So, when you later try to "revert" b to the original a object with this code:

b = a;

The code actually does nothing at all, because a and b are the exact same thing. The code is the same as if you'd written:

b = b;

which obviously won't do anything.

Why does your new code work?

b = { key1: a.key1, key2: a.key2 };

Here you are creating a brand new object with the {...} object literal. This new object is not the same as your old object. So you are now setting b as a reference to this new object, which does what you want.

To handle any arbitrary object, you can use an object cloning function such as the one listed in Armand's answer, or since you're using jQuery just use the $.extend() function. This function will make either a shallow copy or a deep copy of an object. (Don't confuse this with the $().clone() method which is for copying DOM elements, not objects.)

For a shallow copy:

b = $.extend( {}, a );

Or a deep copy:

b = $.extend( true, {}, a );

What's the difference between a shallow copy and a deep copy? A shallow copy is similar to your code that creates a new object with an object literal. It creates a new top-level object containing references to the same properties as the original object.

If your object contains only primitive types like numbers and strings, a deep copy and shallow copy will do exactly the same thing. But if your object contains other objects or arrays nested inside it, then a shallow copy doesn't copy those nested objects, it merely creates references to them. So you could have the same problem with nested objects that you had with your top-level object. For example, given this object:

var obj = {
    w: 123,
    x: {
        y: 456,
        z: 789
    }
};

If you do a shallow copy of that object, then the x property of your new object is the same x object from the original:

var copy = $.extend( {}, obj );
copy.w = 321;
copy.x.y = 654;

Now your objects will look like this:

// copy looks as expected
var copy = {
    w: 321,
    x: {
        y: 654,
        z: 789
    }
};

// But changing copy.x.y also changed obj.x.y!
var obj = {
    w: 123,  // changing copy.w didn't affect obj.w
    x: {
        y: 654,  // changing copy.x.y also changed obj.x.y
        z: 789
    }
};

You can avoid this with a deep copy. The deep copy recurses into every nested object and array (and Date in Armand's code) to make copies of those objects in the same way it made a copy of the top-level object. So changing copy.x.y wouldn't affect obj.x.y.
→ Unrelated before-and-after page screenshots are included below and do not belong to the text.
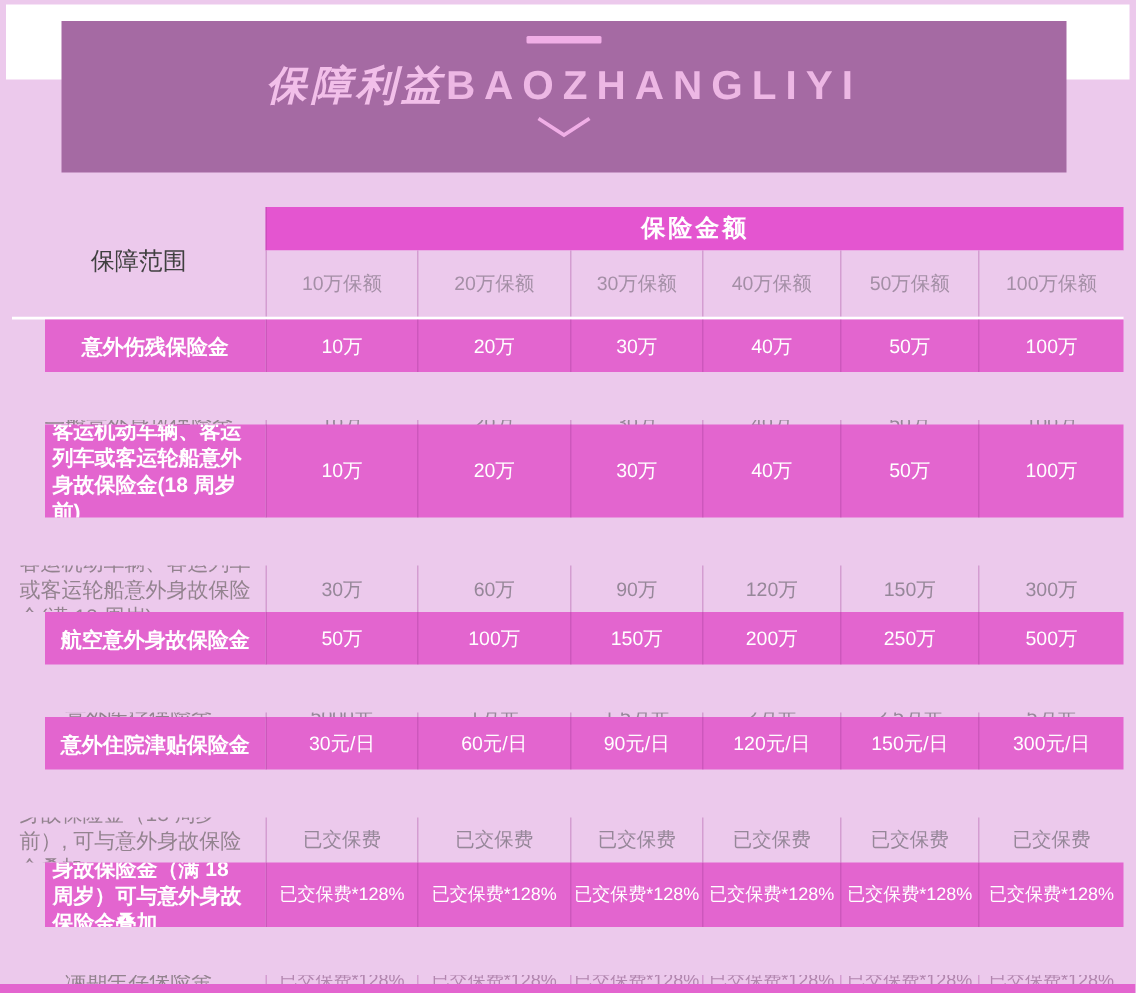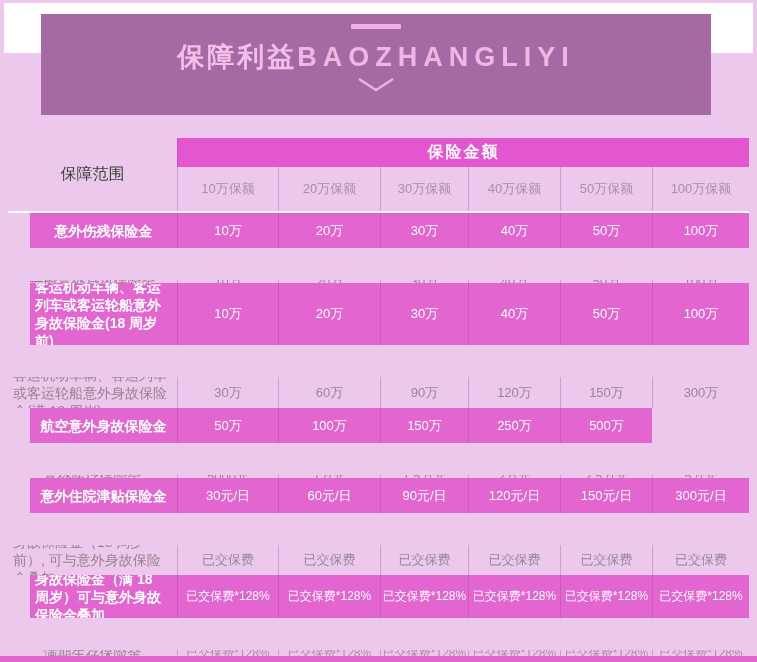--- a/index.html
+++ b/index.html
@@ -13,21 +13,21 @@
   .white-band{position:absolute;left:4px;top:3px;width:749px;height:50px;background:#ffffff;}
   
   .hero{
     position:absolute;left:41px;top:14px;width:670px;height:101px;
     background:#a56aa3;display:flex;flex-direction:column;align-items:center;
   }
   .hero-dash{width:50px;height:5px;background:#f0aee6;margin-top:10px;border-radius:1px;}
   .hero-title{
     margin-top:12px;color:#f2bfe9;font-size:27px;line-height:32px;white-space:nowrap;
   }
-  .hero-title .cn{font-weight:bold;letter-spacing:3px;}
+  .hero-title .cn{font-weight:bold;letter-spacing:3px;font-style:italic;}
   .hero-title .en{font-weight:700;letter-spacing:6px;color:#edb7e4;}
   .hero-chevron{margin-top:4px;}
   
   .tbl{position:absolute;left:8px;top:138px;width:741px;}
   .grid{display:grid;grid-template-columns:169px 101px 102px 88px 92px 92px 97px;}
   .cell{
     display:flex;align-items:center;justify-content:center;text-align:center;
     box-sizing:border-box;overflow:hidden;
   }
   .vline{border-left:1px solid rgba(155,55,145,0.30);}
@@ -122,20 +122,21 @@
     <div class="cell val vline">120万</div>
     <div class="cell val vline">150万</div>
     <div class="cell val vline">300万</div>
   </div>
 
   <div class="grid row-magenta h35">
     <div class="cell label">航空意外身故保险金</div>
     <div class="cell val vline">50万</div>
     <div class="cell val vline">100万</div>
     <div class="cell val vline">150万</div>
+    <div class="cell val vline">200万</div>
     <div class="cell val vline">250万</div>
     <div class="cell val vline">500万</div>
   </div>
 
   <div class="grid row-light h35">
     <div class="cell label">意外医疗保险金</div>
     <div class="cell val vline">5000元</div>
     <div class="cell val vline">1万元</div>
     <div class="cell val vline">1.5万元</div>
     <div class="cell val vline">2万元</div>

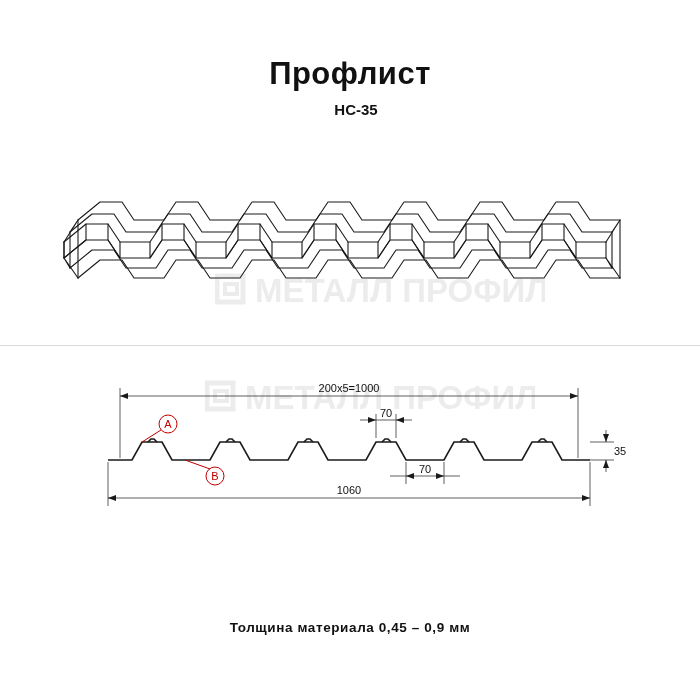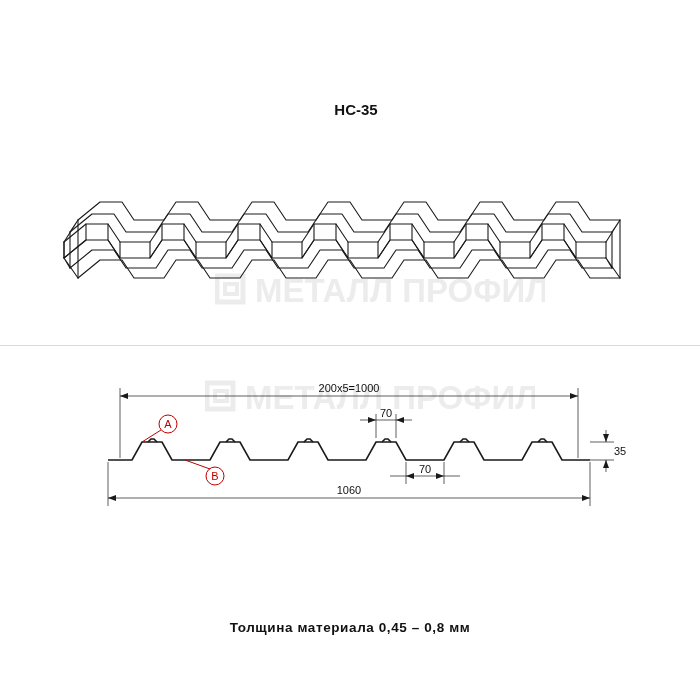--- a/index.html
+++ b/index.html
@@ -92,20 +92,21 @@
     font-family: "Liberation Sans", sans-serif;
     font-size: 11px;
     fill: #c00000;
   }
 </style>
 </head>
 <body>
 
 <div class="page">
 
+  <div class="title">Профлист</div>
   <div class="subtitle">НС-35</div>
 
   <div class="wm wm-1">
     <svg width="330" height="60" viewBox="0 0 330 60">
       <g opacity="0.9">
         <rect x="2" y="18" width="26" height="26" fill="none" stroke="#ebebeb" stroke-width="5"></rect>
         <rect x="10" y="26" width="12" height="10" fill="none" stroke="#ebebeb" stroke-width="4"></rect>
         <text x="40" y="44" font-family="Liberation Sans, sans-serif" font-size="33" font-weight="bold" fill="#ebebeb">МЕТАЛЛ ПРОФИЛЬ</text>
       </g>
     </svg>
@@ -233,15 +234,15 @@
         <circle cx="78" cy="44" r="9"></circle>
         <path d="M71,50 L52,62"></path>
         <circle cx="125" cy="96" r="9"></circle>
         <path d="M120,89 L95,80"></path>
       </g>
       <text class="balloon-text" x="78" y="48" text-anchor="middle">A</text>
       <text class="balloon-text" x="125" y="100" text-anchor="middle">B</text>
     </svg>
   </div>
 
-  <div class="footer">Толщина материала 0,45 – 0,8 мм</div>
+  <div class="footer">Толщина материала 0,45 – 0,9 мм</div>
 
 </div>
 
 </body></html>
Short answer: If in doubt, you probably want a deep copy.


I found using JSON works but watch our for circular references

var newInstance = JSON.parse(JSON.stringify(firstInstance));

newVariable = originalVariable.valueOf();

for objects you can use, b = Object.assign({},a);


the question is already solved since quite a long time, but for future reference a possible solution is

b = a.slice(0);

Be careful, this works correctly only if a is a non-nested array of numbers and strings


The reason for this is simple. JavaScript uses refereces, so when you assign b = a you are assigning a reference to b thus when updating a you are also updating b

I found this on stackoverflow and will help prevent things like this in the future by just calling this method if you want to do a deep copy of an object.

function clone(obj) {
    // Handle the 3 simple types, and null or undefined
    if (null == obj || "object" != typeof obj) return obj;

    // Handle Date
    if (obj instanceof Date) {
        var copy = new Date();
        copy.setTime(obj.getTime());
        return copy;
    }

    // Handle Array
    if (obj instanceof Array) {
        var copy = [];
        for (var i = 0, len = obj.length; i < len; i++) {
            copy[i] = clone(obj[i]);
        }
        return copy;
    }

    // Handle Object
    if (obj instanceof Object) {
        var copy = {};
        for (var attr in obj) {
            if (obj.hasOwnProperty(attr)) copy[attr] = clone(obj[attr]);
        }
        return copy;
    }

    throw new Error("Unable to copy obj! Its type isn't supported.");
}